Exercise aim>
Whichever lines of the material contain "System", copy each of them.

##### Provided data

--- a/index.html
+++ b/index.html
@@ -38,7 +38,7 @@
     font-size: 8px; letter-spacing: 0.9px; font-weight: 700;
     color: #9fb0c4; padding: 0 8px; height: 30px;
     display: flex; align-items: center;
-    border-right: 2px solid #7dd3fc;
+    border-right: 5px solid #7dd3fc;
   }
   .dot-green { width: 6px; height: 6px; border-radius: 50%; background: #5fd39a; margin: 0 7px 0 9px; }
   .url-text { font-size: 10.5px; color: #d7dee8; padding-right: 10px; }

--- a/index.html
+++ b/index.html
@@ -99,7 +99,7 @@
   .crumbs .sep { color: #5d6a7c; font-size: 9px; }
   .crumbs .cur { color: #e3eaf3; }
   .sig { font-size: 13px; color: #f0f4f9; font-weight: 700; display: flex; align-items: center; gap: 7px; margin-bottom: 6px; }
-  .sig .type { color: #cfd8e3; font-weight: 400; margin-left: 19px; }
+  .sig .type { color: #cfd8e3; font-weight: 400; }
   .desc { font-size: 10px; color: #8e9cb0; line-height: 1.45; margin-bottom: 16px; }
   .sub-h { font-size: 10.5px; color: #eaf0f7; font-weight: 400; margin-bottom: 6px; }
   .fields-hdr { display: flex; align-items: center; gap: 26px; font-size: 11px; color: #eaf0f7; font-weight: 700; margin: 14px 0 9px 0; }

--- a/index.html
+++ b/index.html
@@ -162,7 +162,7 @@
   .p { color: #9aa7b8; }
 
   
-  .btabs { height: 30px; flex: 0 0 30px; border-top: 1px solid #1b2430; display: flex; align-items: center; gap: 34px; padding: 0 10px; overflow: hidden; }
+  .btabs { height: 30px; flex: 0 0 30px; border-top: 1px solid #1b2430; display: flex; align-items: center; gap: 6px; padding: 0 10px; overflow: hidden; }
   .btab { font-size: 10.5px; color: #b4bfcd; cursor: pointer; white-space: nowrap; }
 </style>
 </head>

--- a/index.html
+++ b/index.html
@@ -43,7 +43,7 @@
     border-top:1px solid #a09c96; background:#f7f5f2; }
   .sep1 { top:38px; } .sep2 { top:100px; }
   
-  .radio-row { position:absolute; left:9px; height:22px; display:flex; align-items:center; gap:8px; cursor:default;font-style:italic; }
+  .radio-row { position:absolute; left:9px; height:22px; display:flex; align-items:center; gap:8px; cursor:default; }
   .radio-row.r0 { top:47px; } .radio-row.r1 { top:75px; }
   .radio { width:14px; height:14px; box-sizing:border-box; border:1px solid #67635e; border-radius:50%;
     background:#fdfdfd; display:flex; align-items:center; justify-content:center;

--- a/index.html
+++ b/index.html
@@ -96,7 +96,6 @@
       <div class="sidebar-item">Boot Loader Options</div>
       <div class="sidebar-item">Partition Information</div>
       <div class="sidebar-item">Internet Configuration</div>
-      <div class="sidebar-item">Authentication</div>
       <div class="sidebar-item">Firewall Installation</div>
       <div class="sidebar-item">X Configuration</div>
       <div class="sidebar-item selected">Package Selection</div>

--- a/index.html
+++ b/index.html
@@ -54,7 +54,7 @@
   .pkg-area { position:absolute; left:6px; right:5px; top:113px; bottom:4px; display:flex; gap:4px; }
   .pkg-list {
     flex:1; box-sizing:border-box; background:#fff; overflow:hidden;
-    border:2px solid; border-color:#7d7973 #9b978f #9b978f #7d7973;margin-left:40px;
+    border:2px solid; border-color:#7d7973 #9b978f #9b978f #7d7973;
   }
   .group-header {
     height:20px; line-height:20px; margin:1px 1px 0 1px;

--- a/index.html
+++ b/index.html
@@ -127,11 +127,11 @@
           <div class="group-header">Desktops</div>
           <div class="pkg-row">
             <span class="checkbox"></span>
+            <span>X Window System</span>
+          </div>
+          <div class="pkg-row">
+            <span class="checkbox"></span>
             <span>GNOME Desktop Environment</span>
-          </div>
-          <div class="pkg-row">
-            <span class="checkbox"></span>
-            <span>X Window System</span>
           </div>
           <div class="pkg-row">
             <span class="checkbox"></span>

##########

Response for this exercise>
+            <span>X Window System</span>
-            <span>X Window System</span>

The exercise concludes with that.